Just for the sake of learning you could try to create a proxy Switch item that holds the need to switch on or off based on temperature thresholds. That would require one rule.

Then you can create a second rule to only switch the fan when the proxy item receives a change (as opposed to an update).


(Rich Koshak) #12

You are not over thinking things. For some technologies this can indeed be a problem.

Luckily the fix is easy, just check to see if the new command is different before sending it.
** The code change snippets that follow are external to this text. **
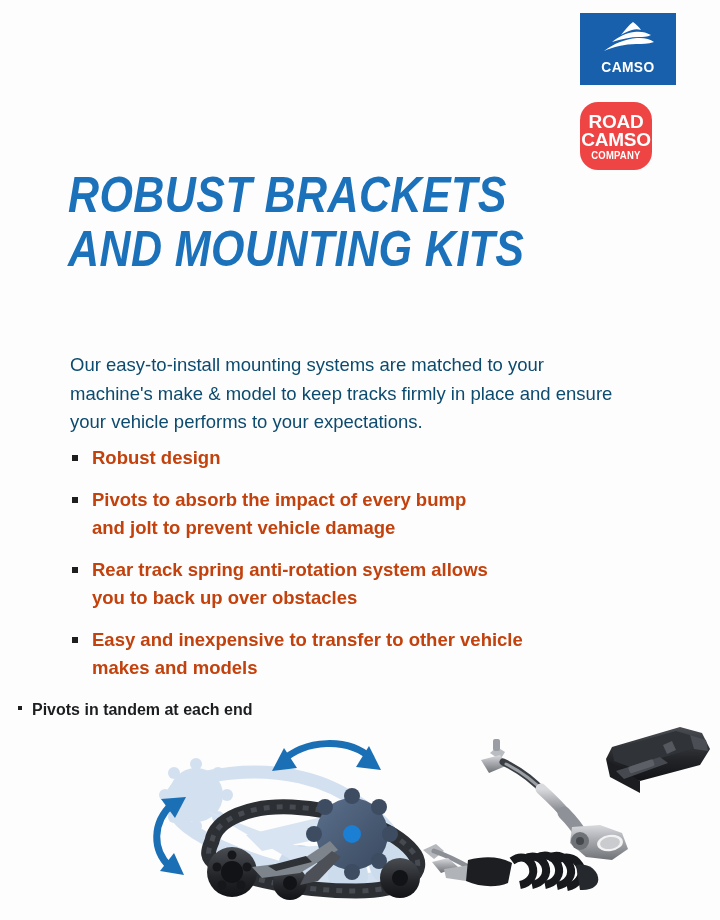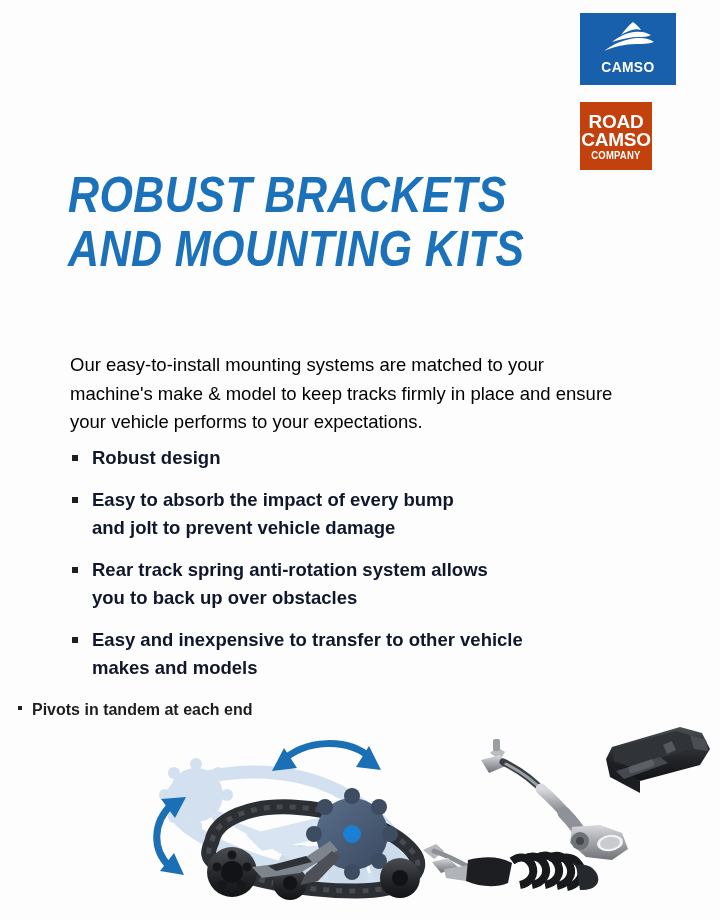--- a/index.html
+++ b/index.html
@@ -55,13 +55,14 @@
     width: 72px;
     height: 68px;
     margin-top: 17px;
-    background: #c2410c;
+    background: #ef4444;
     box-sizing: border-box;
     display: flex;
     flex-direction: column;
     align-items: center;
     justify-content: center;
     padding-top: 2px;
+    border-radius: 18px;
   }
   .badge-line {
     color: #ffffff;

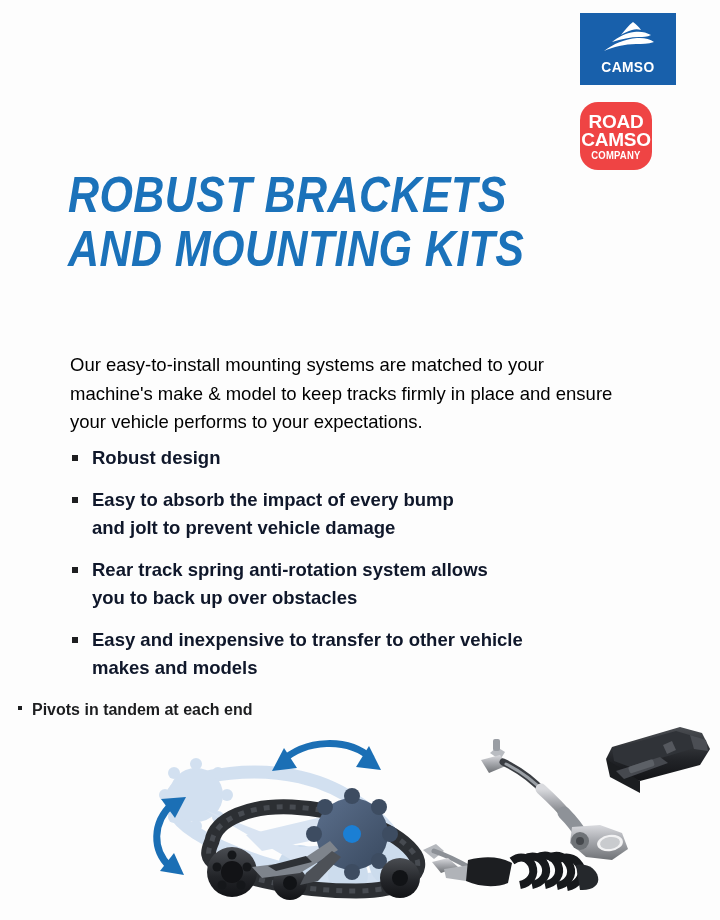--- a/index.html
+++ b/index.html
@@ -108,7 +108,7 @@
     left: 70px;
     top: 351px;
     width: 560px;
-    color: #000000;
+    color: #0c4a6e;
     font-size: 18.5px;
     line-height: 28.5px;
     font-family: "Liberation Sans", sans-serif;

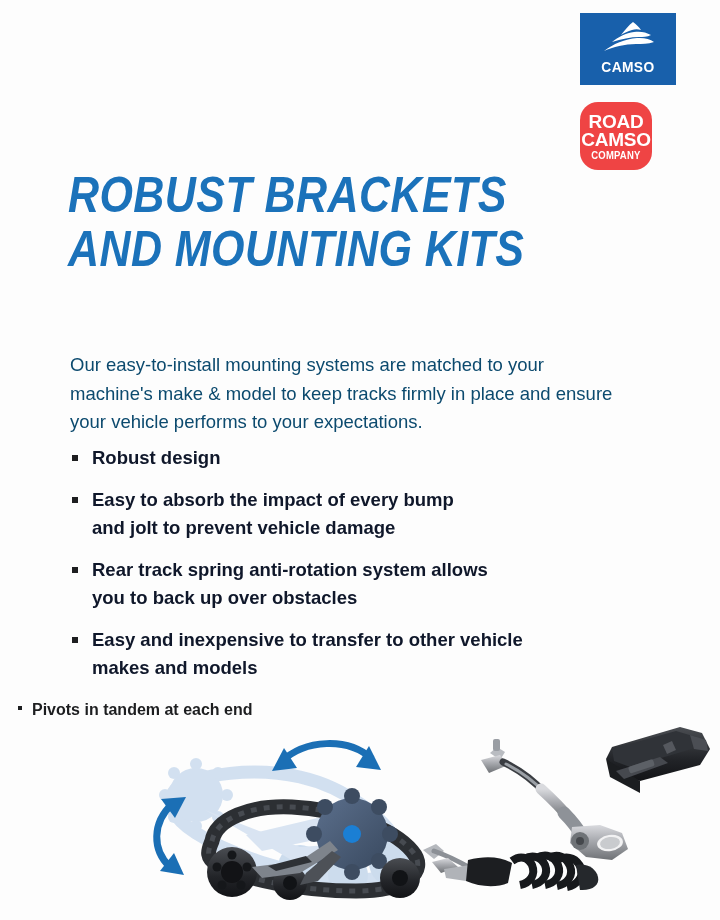--- a/index.html
+++ b/index.html
@@ -129,7 +129,7 @@
     position: relative;
     padding-left: 22px;
     margin-bottom: 14px;
-    color: #0f172a;
+    color: #c2410c;
     font-size: 18.5px;
     line-height: 28px;
     font-weight: bold;

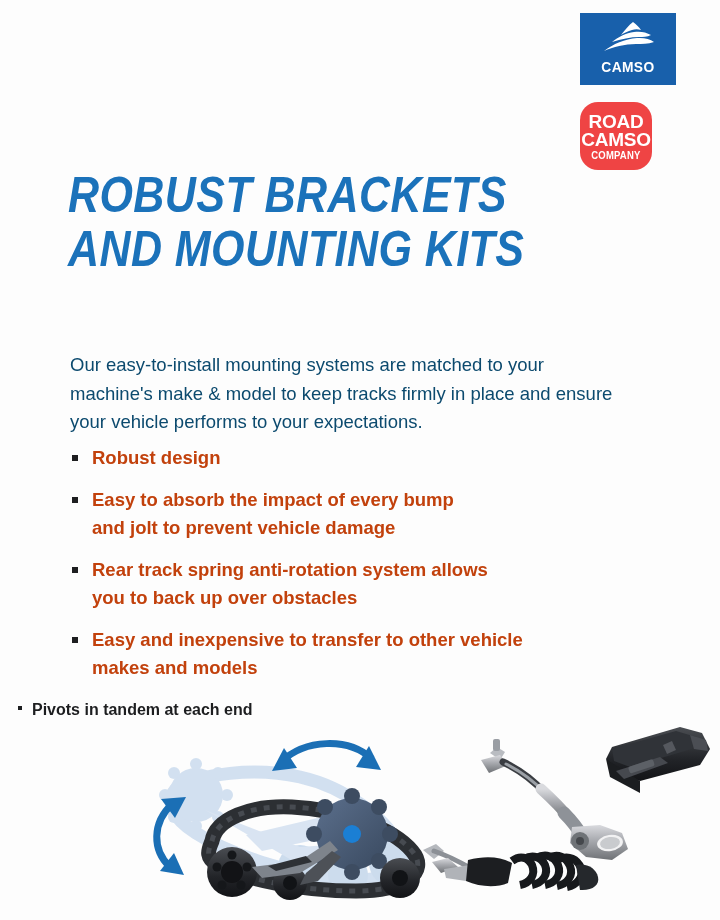--- a/index.html
+++ b/index.html
@@ -214,7 +214,7 @@
   </li>
   <li class="bullet-item">
     <span class="bullet-sq"></span>
-    <span class="bullet-text">Easy to absorb the impact of every bump
+    <span class="bullet-text">Pivots to absorb the impact of every bump
 and jolt to prevent vehicle damage</span>
   </li>
   <li class="bullet-item">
With Vincent’s application of the 1-2-3 Rule structure there only needs to be a change to the it line:

if(XiaomiMiSmartSocketPlugCeilingInLineFan_Power.state != fanState)
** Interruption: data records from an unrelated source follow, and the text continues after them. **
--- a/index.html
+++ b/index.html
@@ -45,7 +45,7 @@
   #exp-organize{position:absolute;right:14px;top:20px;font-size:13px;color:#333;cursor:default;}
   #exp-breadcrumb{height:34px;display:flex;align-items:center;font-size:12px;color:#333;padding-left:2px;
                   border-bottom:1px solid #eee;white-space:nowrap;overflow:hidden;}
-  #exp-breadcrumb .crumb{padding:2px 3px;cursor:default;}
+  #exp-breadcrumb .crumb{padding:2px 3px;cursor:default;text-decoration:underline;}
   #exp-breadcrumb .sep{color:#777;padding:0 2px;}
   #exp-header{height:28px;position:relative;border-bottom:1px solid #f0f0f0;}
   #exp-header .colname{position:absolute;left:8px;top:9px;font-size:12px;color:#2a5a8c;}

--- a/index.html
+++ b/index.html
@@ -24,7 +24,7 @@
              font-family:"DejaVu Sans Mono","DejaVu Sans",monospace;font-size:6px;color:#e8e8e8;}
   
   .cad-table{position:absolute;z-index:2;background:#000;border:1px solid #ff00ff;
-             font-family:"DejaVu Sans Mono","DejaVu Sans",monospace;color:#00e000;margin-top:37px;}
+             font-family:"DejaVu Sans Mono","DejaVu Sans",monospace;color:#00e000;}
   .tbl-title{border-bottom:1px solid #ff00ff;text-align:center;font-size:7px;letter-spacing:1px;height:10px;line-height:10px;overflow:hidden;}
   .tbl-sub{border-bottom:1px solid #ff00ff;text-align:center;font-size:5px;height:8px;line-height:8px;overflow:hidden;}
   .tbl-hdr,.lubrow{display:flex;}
  XiaomiMiSmartSocketPlugCeilingInLineFan_Power.sendCommand(fanState)

No because in think rule they are employing hysteresis. There is an degree range where no action is done (when temp is between 24 and 25 degrees. If you eliminated the else you lose this gap. Having this gap prevents the device from flapping when the temp is really close to the turn on/off value. Rapidly turning the fan on and off as the temp bounces above and then below. With the gap the temp had to change a full degree before it gets turned on or off.


(Vincent Regaud) #13

@rlkoshak, @lipp_markus

I thought I took care of that by having a double condition for each comparison
if temp>=25 AND fan is OFF
if temp<=24 AND fan is ON

I saw the hysteresis problem but that was taken care of by the OP with the 1c temperature gap


(lipp_markus) #14

Thanks as always @rlkoshak
Sorry, I was not clear. When mentioning the second comparison, I meant this part: && fanState != ON or its equivalent for OFF. Not sure I see what its purpose is. Is there a computational advantage between a comparison and an assignment? I would think that this would work just well:

if (XiaomiMiTemperatureHumiditySensorLivingRoom_Temperature.state >= 25) fanState = ON

The rest is clear, hysteresis is almost always a great idea


(Vincent Regaud) #15

@lipp_markus

Original OP rule:

if (XiaomiMiTemperatureHumiditySensorLivingRoom_Temperature.state >= 25){
    if (XiaomiMiSmartSocketPlugCeilingInLineFan_Power.state != ON)
    ....

The two nested if are equivalent to a &&
So I did:

if (XiaomiMiTemperatureHumiditySensorLivingRoom_Temperature.state >= 25 && fanState != ON) 

instead


(lipp_markus) #16

@vzorglub Thanks. I get that, but what purpose serves && fanState != ON


(Vincent Regaud) #17

because
var fanState = XiaomiMiSmartSocketPlugCeilingInLineFan_Power.state


(lipp_markus) #18

Thanks, appreciate your patience. Will need to do some more thinking obviously as I still have difficulties to see why I would not just delete && fanState != ON out…anyway, do not want to take more of your time and may just have to try this to understand.


(Vincent Regaud) #19

It’s only a double check that the fan is off before we turn it on or off before we turn it on
It may not be necessary depending of the receiving device. If the receiving device reacts on a pulse to turn on or off then we need to do that.
Or if other rules down the line have a fan received command trigger, we may not want to duplicate the calls to those rules. Better be safe.


(Rich Koshak) #20

Ok, now I understand. I would drop that and just have the one check at the end like I showed above rather than repeating the check twice. I’d do so this primarily because it keeps from sending the same state to the device that it is already in. The checks in the above code so not do that.